BEGIN DATA TO USE

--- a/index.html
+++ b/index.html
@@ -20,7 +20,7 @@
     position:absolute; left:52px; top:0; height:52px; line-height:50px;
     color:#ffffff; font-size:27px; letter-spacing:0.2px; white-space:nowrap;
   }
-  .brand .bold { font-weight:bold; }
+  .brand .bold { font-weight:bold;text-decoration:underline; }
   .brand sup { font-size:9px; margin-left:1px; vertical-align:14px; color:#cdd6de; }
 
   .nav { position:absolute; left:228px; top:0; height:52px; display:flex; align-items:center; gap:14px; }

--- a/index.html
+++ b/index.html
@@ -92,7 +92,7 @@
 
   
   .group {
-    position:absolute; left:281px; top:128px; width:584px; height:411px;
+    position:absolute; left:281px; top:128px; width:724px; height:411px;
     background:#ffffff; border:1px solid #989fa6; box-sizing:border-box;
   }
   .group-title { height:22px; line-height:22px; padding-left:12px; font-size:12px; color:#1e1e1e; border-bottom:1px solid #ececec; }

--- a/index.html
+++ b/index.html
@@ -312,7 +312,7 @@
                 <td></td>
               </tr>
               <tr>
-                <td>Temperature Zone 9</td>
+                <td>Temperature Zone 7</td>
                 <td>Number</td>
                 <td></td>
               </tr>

END DATA TO USE
BEGIN DATA TO USE

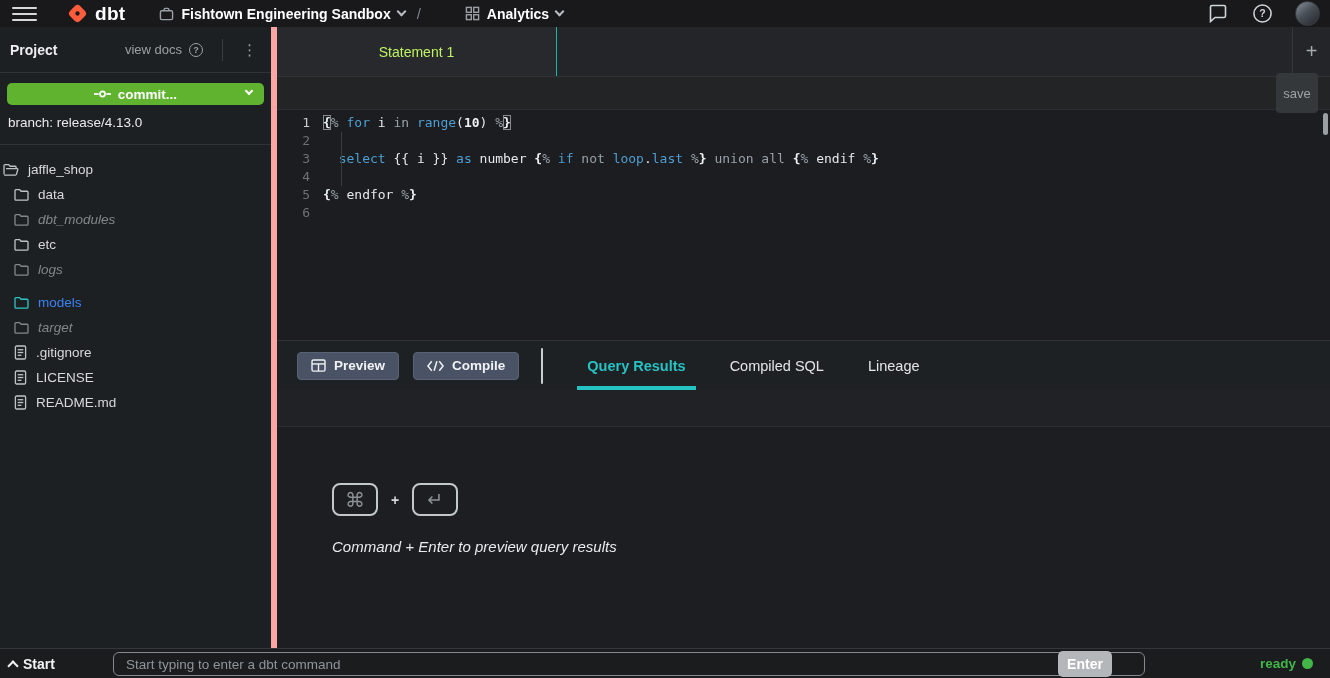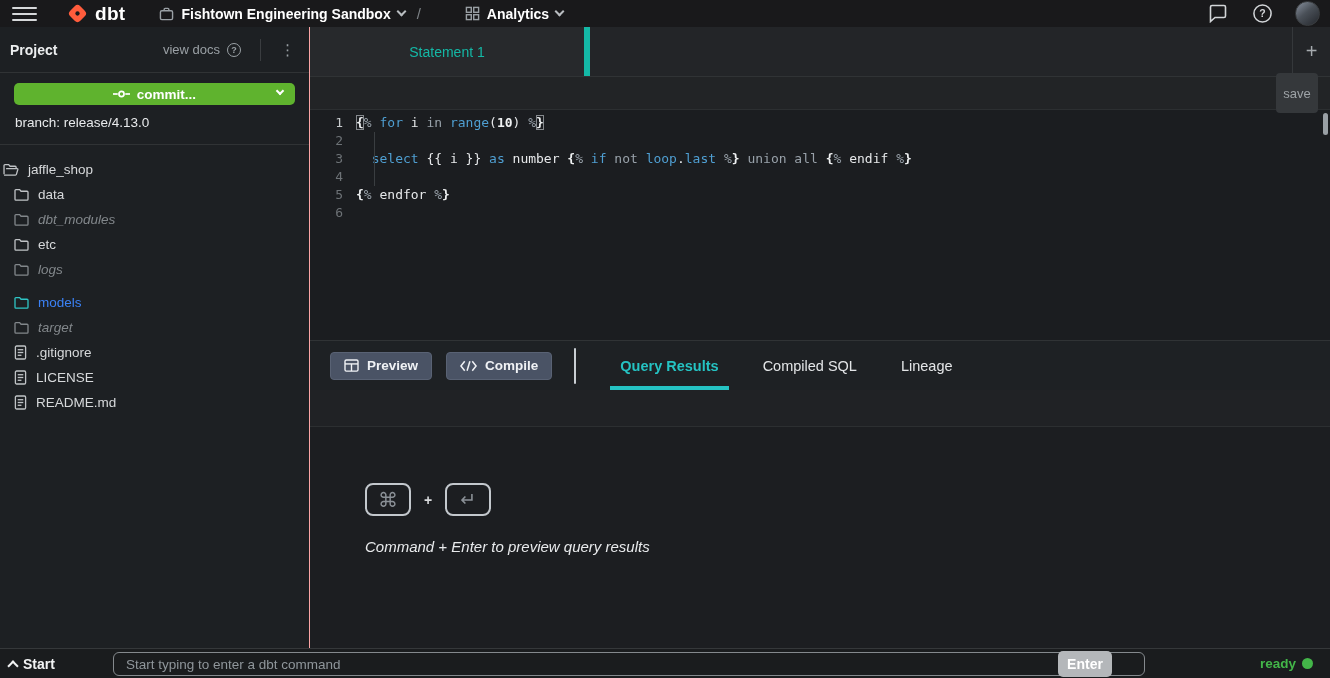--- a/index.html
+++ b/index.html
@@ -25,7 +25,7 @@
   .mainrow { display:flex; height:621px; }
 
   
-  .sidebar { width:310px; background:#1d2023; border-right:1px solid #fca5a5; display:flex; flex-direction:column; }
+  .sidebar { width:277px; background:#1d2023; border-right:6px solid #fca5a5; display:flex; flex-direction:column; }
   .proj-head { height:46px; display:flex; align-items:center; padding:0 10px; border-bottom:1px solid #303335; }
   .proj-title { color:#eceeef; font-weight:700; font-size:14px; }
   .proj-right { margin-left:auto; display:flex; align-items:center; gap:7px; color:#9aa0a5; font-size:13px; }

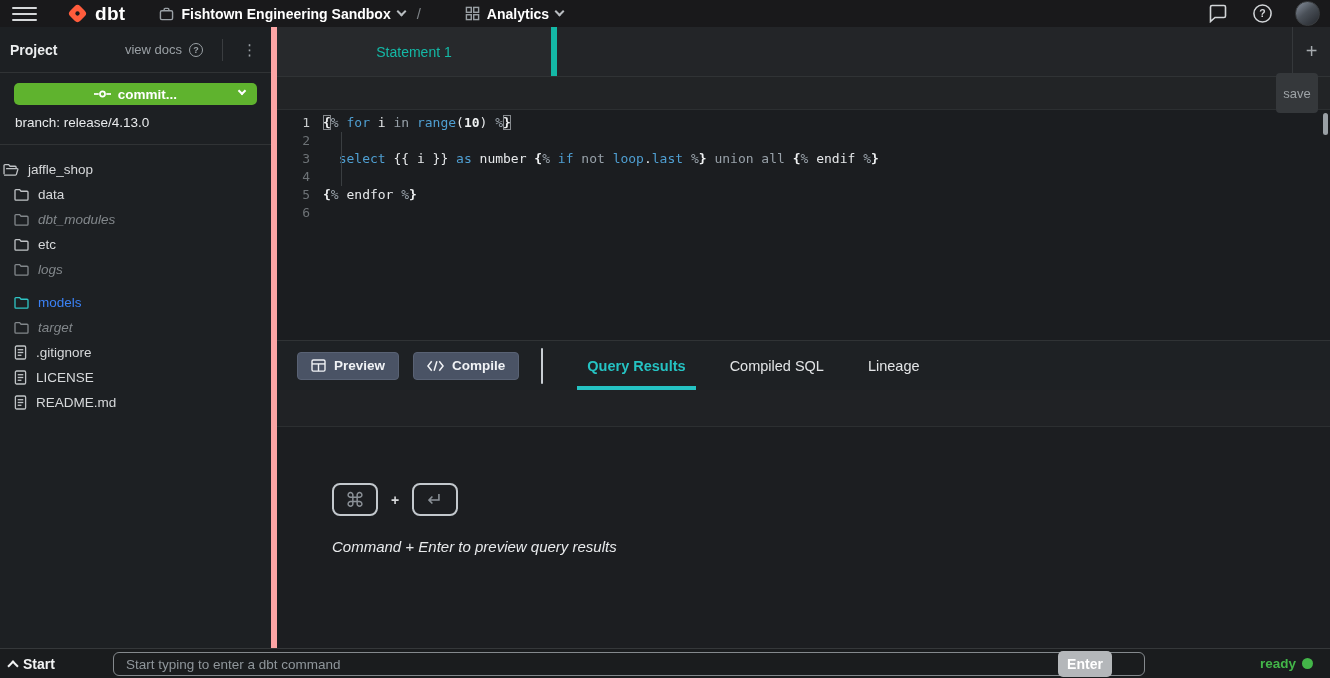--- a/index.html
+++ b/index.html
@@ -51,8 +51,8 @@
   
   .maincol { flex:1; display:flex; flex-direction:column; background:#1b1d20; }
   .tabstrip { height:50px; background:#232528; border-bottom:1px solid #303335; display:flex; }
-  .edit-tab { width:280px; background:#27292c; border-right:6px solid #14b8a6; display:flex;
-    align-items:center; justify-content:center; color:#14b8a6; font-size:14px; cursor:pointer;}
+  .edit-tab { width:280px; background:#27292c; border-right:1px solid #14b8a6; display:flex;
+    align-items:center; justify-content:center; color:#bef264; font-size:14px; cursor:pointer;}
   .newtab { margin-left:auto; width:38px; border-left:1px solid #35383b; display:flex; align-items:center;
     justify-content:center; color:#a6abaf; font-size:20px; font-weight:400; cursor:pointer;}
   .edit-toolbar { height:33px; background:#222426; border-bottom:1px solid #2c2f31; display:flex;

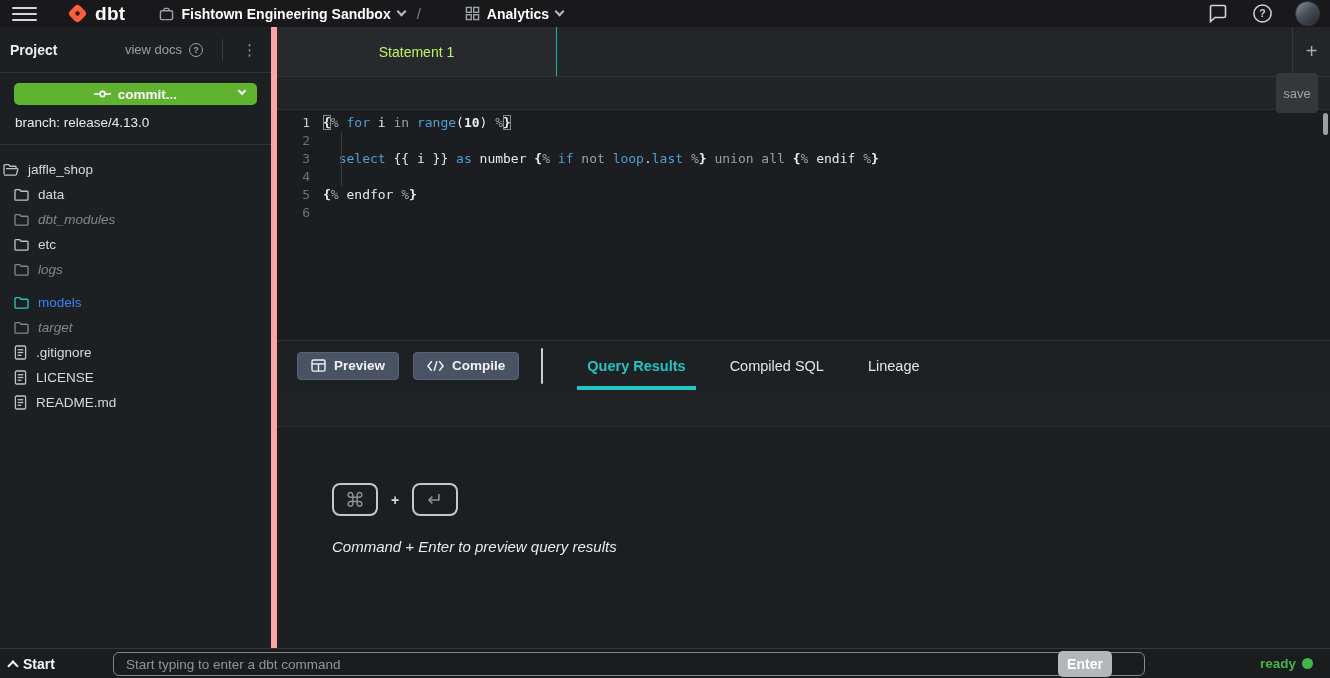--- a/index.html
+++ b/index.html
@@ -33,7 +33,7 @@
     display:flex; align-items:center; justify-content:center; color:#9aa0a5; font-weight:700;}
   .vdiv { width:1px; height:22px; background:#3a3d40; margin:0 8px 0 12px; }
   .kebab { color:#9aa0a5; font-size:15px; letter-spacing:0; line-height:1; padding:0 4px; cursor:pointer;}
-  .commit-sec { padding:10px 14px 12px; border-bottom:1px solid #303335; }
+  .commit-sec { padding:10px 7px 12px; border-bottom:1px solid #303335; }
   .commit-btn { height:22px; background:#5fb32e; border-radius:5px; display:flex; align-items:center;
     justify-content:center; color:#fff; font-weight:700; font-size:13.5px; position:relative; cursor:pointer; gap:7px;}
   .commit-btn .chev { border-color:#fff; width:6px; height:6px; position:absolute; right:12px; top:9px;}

END DATA TO USE
BEGIN DATA TO USE

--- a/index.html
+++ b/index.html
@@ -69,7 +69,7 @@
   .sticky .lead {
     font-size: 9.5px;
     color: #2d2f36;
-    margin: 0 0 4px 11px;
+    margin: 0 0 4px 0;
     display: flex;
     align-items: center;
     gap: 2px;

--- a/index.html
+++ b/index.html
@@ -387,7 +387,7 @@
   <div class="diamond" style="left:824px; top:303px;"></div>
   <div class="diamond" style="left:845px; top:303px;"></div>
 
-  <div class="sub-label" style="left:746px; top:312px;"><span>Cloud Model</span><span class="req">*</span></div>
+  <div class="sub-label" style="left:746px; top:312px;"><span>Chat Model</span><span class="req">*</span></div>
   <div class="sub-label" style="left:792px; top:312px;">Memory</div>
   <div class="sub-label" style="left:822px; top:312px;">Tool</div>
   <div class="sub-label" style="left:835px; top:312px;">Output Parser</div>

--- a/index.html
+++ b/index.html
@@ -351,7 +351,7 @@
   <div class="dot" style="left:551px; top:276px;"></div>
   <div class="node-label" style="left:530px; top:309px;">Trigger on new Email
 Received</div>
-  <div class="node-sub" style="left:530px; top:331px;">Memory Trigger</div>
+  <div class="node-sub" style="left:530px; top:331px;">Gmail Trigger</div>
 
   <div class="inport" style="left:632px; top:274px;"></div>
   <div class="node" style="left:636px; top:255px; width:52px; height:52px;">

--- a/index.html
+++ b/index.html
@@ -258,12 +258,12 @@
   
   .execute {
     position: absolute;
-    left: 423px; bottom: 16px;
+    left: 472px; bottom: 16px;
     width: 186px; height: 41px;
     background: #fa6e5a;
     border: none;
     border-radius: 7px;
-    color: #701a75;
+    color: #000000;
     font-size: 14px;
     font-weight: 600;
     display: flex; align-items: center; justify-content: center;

END DATA TO USE

## ACTIVITY
After reading the records above, work out how many lines contain "letter" and give that number only.

## TASK RESPONSE
2